**DATA FOR THIS TASK:**

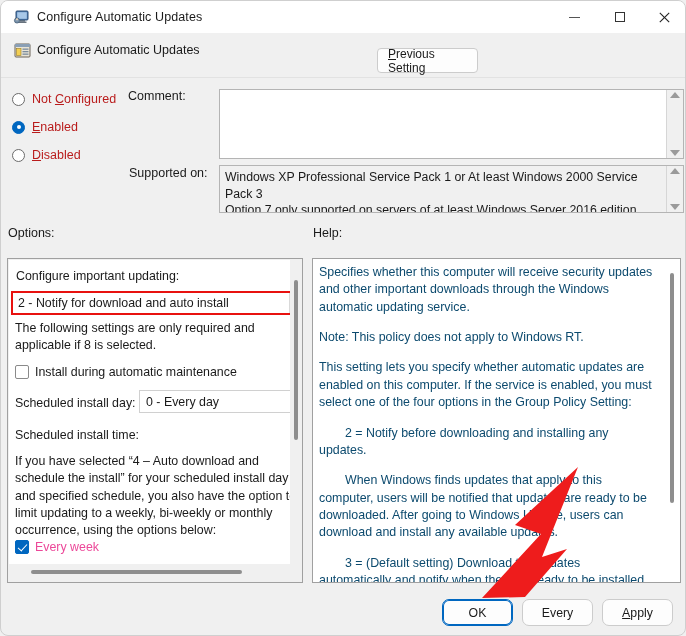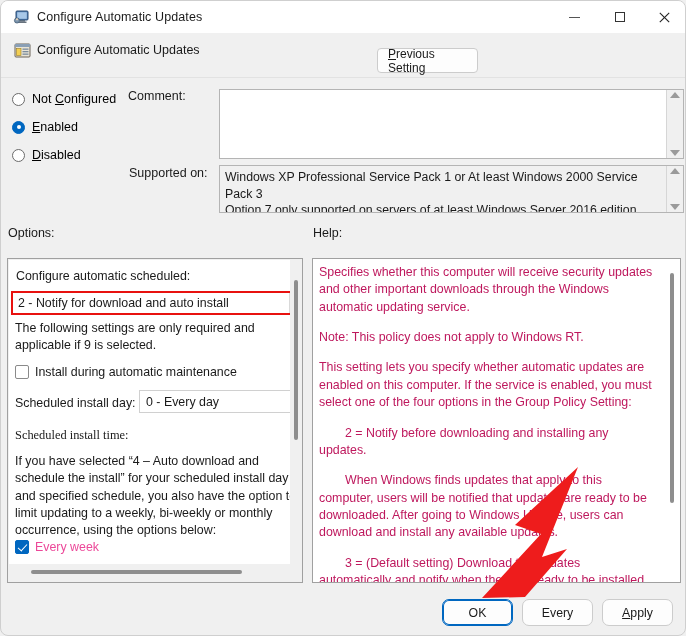--- a/index.html
+++ b/index.html
@@ -72,21 +72,21 @@
     padding: 0 10px;
   }
   #btn-prev { left: 376px; width: 101px; }
   #btn-next { left: 484px; width: 101px; }
   .acc { text-decoration: underline; }
 
   
   .radio-row {
     position: absolute; left: 11px;
     display: flex; align-items: center;
-    font-size: 12.5px; color: #000000;
+    font-size: 12.5px; color: #b91c1c;
   }
   #r-notcfg { top: 91px; }
   #r-enabled { top: 119px; justify-content: flex-end; }
   #r-disabled { top: 147px; }
   .radio-dot {
     width: 13px; height: 13px; border-radius: 50%;
     border: 1px solid #6b6b6b; background: #fff;
     margin-right: 7px; flex: 0 0 auto;
     position: relative;
   }
@@ -228,21 +228,21 @@
     transform: rotate(42deg);
   }
   #opt-lbl-day { left: 6px; top: 135px; }
   #opt-combo-day {
     position: absolute; left: 130px; top: 130px;
     width: 165px; height: 23px;
     background: #fff; border: 1px solid #d0d0d0;
     display: flex; align-items: center;
   }
   #opt-combo-day span { padding-left: 6px; font-size: 12.4px; color: #1a1a1a; }
-  #opt-lbl-time { left: 6px; top: 167px; font-family: Liberation Serif, serif; }
+  #opt-lbl-time { left: 6px; top: 167px; }
   #opt-combo-time {
     position: absolute; left: 130px; top: 162px;
     width: 135px; height: 23px;
     background: #fff; border: 1px solid #d0d0d0;
     display: flex; align-items: center;
   }
   #opt-combo-time span { padding-left: 6px; font-size: 12.4px; color: #1a1a1a; }
   .chev {
     margin-left: auto; margin-right: 9px;
     width: 8px; height: 8px;
@@ -258,21 +258,21 @@
   
   #help-panel {
     position: absolute; left: 311px; top: 257px;
     width: 369px; height: 325px;
     background: #fff; border: 1px solid #a0a0a0;
     overflow: hidden;
   }
   #help-text {
     position: absolute; left: 0; top: 0;
     width: 348px; padding: 5px 6px 0 6px;
-    font-size: 12.4px; color: #be185d; line-height: 1.4;
+    font-size: 12.4px; color: #0c4a6e; line-height: 1.4;
   }
   #help-text p { margin: 0 0 13px 0; }
   #help-text p.ind { text-indent: 26px; }
   #help-scroll-thumb {
     position: absolute; right: 6px; top: 14px;
     width: 4px; height: 230px;
     background: #8e8e8e; border-radius: 2px;
   }
 
   
@@ -382,28 +382,28 @@
       <div class="tri-dn"></div>
     </div>
   </div>
 
   <div id="lbl-options">Options:</div>
   <div id="lbl-help">Help:</div>
 
   <div id="options-panel">
     <div id="options-inner">
 
-      <div class="opt-label" id="opt-cfg-label">Configure automatic scheduled:</div>
+      <div class="opt-label" id="opt-cfg-label">Configure important updating:</div>
 
       <div id="opt-combo1">
         <span>2 - Notify for download and auto install</span>
       </div>
       <div id="redbox"></div>
 
-      <div class="opt-label" id="opt-note1">The following settings are only required and applicable if 9 is selected.</div>
+      <div class="opt-label" id="opt-note1">The following settings are only required and applicable if 8 is selected.</div>
 
       <div id="opt-chk-maint">
         <div class="cb"></div>
         <span style="font-size:12.4px;color:#1a1a1a;">Install during automatic maintenance</span>
       </div>
 
       <div class="opt-label" id="opt-lbl-day">Scheduled install day:</div>
       <div id="opt-combo-day">
         <span>0 - Every day</span>
       </div>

**INSTRUCTIONS FOR THE TASK:** Retype all entries above verbatim; no pictures belong in the copy.

**THE ANSWER:**
--- a/index.html
+++ b/index.html
@@ -72,21 +72,21 @@
     padding: 0 10px;
   }
   #btn-prev { left: 376px; width: 101px; }
   #btn-next { left: 484px; width: 101px; }
   .acc { text-decoration: underline; }
 
   
   .radio-row {
     position: absolute; left: 11px;
     display: flex; align-items: center;
-    font-size: 12.5px; color: #000000;
+    font-size: 12.5px; color: #b91c1c;
   }
   #r-notcfg { top: 91px; }
   #r-enabled { top: 119px; justify-content: flex-end; }
   #r-disabled { top: 147px; }
   .radio-dot {
     width: 13px; height: 13px; border-radius: 50%;
     border: 1px solid #6b6b6b; background: #fff;
     margin-right: 7px; flex: 0 0 auto;
     position: relative;
   }
@@ -228,21 +228,21 @@
     transform: rotate(42deg);
   }
   #opt-lbl-day { left: 6px; top: 135px; }
   #opt-combo-day {
     position: absolute; left: 130px; top: 130px;
     width: 165px; height: 23px;
     background: #fff; border: 1px solid #d0d0d0;
     display: flex; align-items: center;
   }
   #opt-combo-day span { padding-left: 6px; font-size: 12.4px; color: #1a1a1a; }
-  #opt-lbl-time { left: 6px; top: 167px; font-family: Liberation Serif, serif; }
+  #opt-lbl-time { left: 6px; top: 167px; }
   #opt-combo-time {
     position: absolute; left: 130px; top: 162px;
     width: 135px; height: 23px;
     background: #fff; border: 1px solid #d0d0d0;
     display: flex; align-items: center;
   }
   #opt-combo-time span { padding-left: 6px; font-size: 12.4px; color: #1a1a1a; }
   .chev {
     margin-left: auto; margin-right: 9px;
     width: 8px; height: 8px;
@@ -258,21 +258,21 @@
   
   #help-panel {
     position: absolute; left: 311px; top: 257px;
     width: 369px; height: 325px;
     background: #fff; border: 1px solid #a0a0a0;
     overflow: hidden;
   }
   #help-text {
     position: absolute; left: 0; top: 0;
     width: 348px; padding: 5px 6px 0 6px;
-    font-size: 12.4px; color: #be185d; line-height: 1.4;
+    font-size: 12.4px; color: #0c4a6e; line-height: 1.4;
   }
   #help-text p { margin: 0 0 13px 0; }
   #help-text p.ind { text-indent: 26px; }
   #help-scroll-thumb {
     position: absolute; right: 6px; top: 14px;
     width: 4px; height: 230px;
     background: #8e8e8e; border-radius: 2px;
   }
 
   
@@ -382,28 +382,28 @@
       <div class="tri-dn"></div>
     </div>
   </div>
 
   <div id="lbl-options">Options:</div>
   <div id="lbl-help">Help:</div>
 
   <div id="options-panel">
     <div id="options-inner">
 
-      <div class="opt-label" id="opt-cfg-label">Configure automatic scheduled:</div>
+      <div class="opt-label" id="opt-cfg-label">Configure important updating:</div>
 
       <div id="opt-combo1">
         <span>2 - Notify for download and auto install</span>
       </div>
       <div id="redbox"></div>
 
-      <div class="opt-label" id="opt-note1">The following settings are only required and applicable if 9 is selected.</div>
+      <div class="opt-label" id="opt-note1">The following settings are only required and applicable if 8 is selected.</div>
 
       <div id="opt-chk-maint">
         <div class="cb"></div>
         <span style="font-size:12.4px;color:#1a1a1a;">Install during automatic maintenance</span>
       </div>
 
       <div class="opt-label" id="opt-lbl-day">Scheduled install day:</div>
       <div id="opt-combo-day">
         <span>0 - Every day</span>
       </div>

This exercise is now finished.